::: Data supplied

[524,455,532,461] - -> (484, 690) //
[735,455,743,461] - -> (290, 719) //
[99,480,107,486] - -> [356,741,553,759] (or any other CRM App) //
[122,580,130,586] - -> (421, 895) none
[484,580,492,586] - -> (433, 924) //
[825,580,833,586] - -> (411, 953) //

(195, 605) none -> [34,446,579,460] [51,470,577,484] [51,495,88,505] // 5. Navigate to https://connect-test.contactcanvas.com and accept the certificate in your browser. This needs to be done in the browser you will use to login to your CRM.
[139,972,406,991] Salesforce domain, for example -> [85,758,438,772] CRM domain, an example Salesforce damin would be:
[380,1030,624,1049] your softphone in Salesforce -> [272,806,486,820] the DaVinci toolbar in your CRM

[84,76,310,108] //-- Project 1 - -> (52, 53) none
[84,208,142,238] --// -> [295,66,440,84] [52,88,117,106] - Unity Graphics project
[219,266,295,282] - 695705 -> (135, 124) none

::::::
::: Data supplied

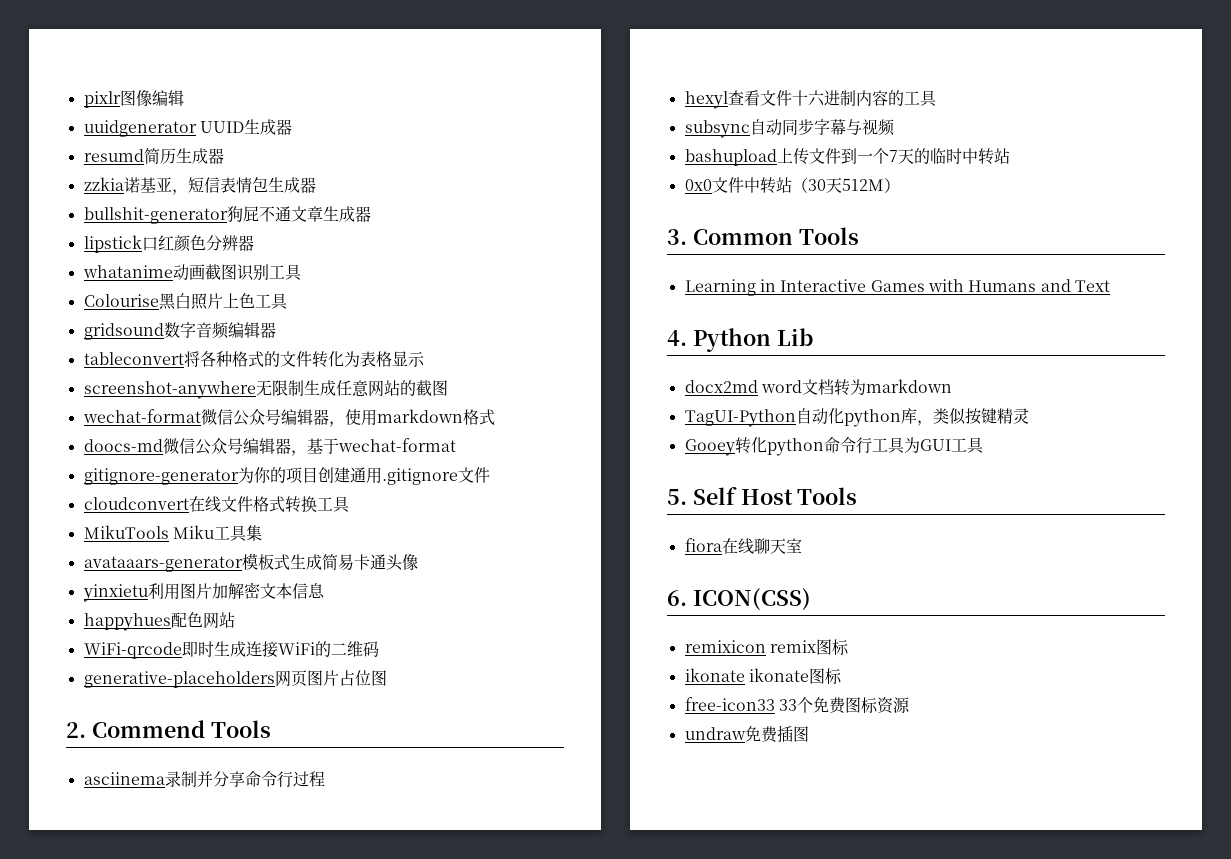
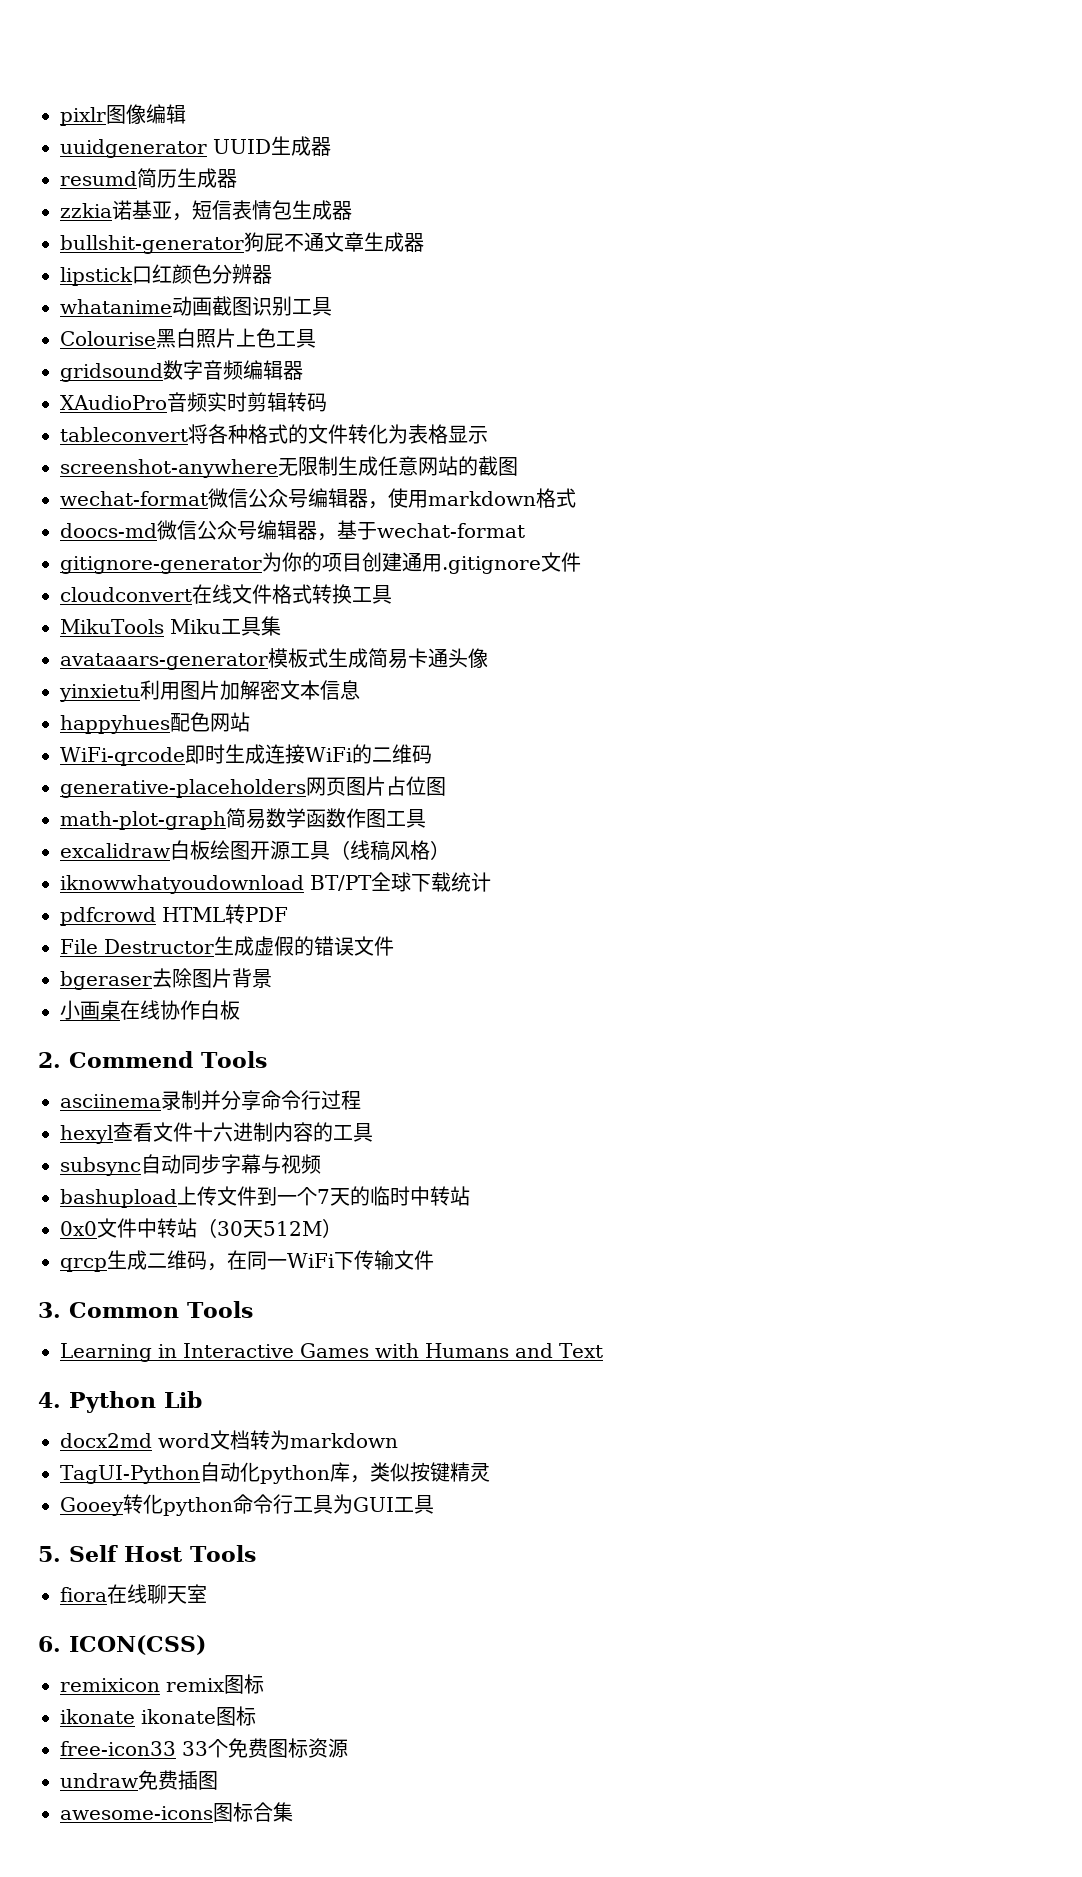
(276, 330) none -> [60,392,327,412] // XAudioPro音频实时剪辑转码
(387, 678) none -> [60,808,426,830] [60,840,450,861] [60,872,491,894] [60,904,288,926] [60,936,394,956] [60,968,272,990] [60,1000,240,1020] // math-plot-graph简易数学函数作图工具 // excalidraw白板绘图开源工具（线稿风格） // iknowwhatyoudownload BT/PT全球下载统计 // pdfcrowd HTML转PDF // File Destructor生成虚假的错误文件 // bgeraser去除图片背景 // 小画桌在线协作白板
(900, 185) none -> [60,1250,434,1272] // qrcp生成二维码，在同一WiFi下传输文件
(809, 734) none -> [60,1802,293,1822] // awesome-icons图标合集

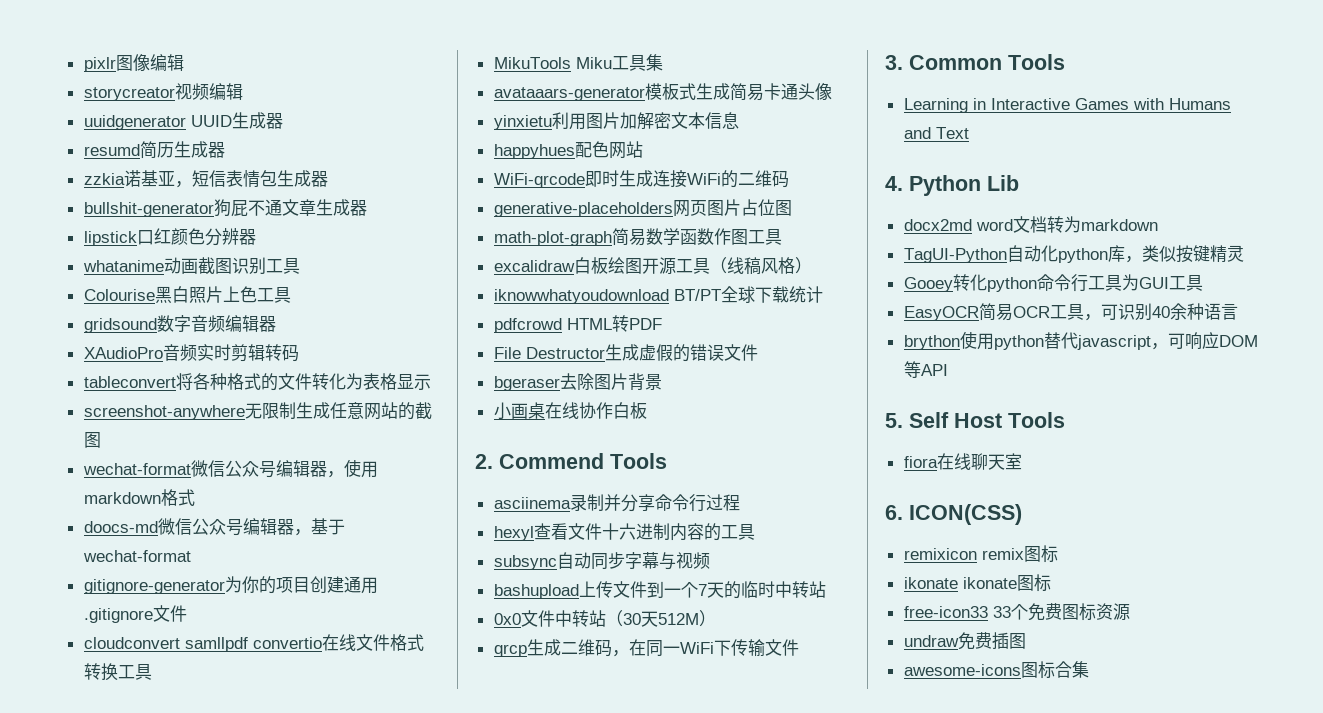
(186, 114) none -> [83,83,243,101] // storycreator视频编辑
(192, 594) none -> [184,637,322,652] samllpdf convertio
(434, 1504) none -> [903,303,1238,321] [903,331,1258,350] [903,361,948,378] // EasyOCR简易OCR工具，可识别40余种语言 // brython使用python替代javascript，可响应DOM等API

::::::
::: Data supplied

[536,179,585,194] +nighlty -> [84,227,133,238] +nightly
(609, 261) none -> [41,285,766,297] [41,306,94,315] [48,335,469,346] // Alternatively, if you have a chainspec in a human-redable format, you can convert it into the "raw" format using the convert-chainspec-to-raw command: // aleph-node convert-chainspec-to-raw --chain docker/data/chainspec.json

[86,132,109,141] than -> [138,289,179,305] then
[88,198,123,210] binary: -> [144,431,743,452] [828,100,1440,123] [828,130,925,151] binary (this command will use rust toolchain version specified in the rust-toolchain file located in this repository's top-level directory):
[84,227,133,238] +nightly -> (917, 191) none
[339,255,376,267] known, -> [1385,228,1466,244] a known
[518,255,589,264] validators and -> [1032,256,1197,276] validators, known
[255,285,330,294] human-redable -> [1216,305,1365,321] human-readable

::::::

> [Task item]
Filter the data for the string "Salesforce". Copy each matching line.

> [Reply to the exercise]
[139,972,406,991] Salesforce domain, for example -> [85,758,438,772] CRM domain, an example Salesforce damin would be:
[380,1030,624,1049] your softphone in Salesforce -> [272,806,486,820] the DaVinci toolbar in your CRM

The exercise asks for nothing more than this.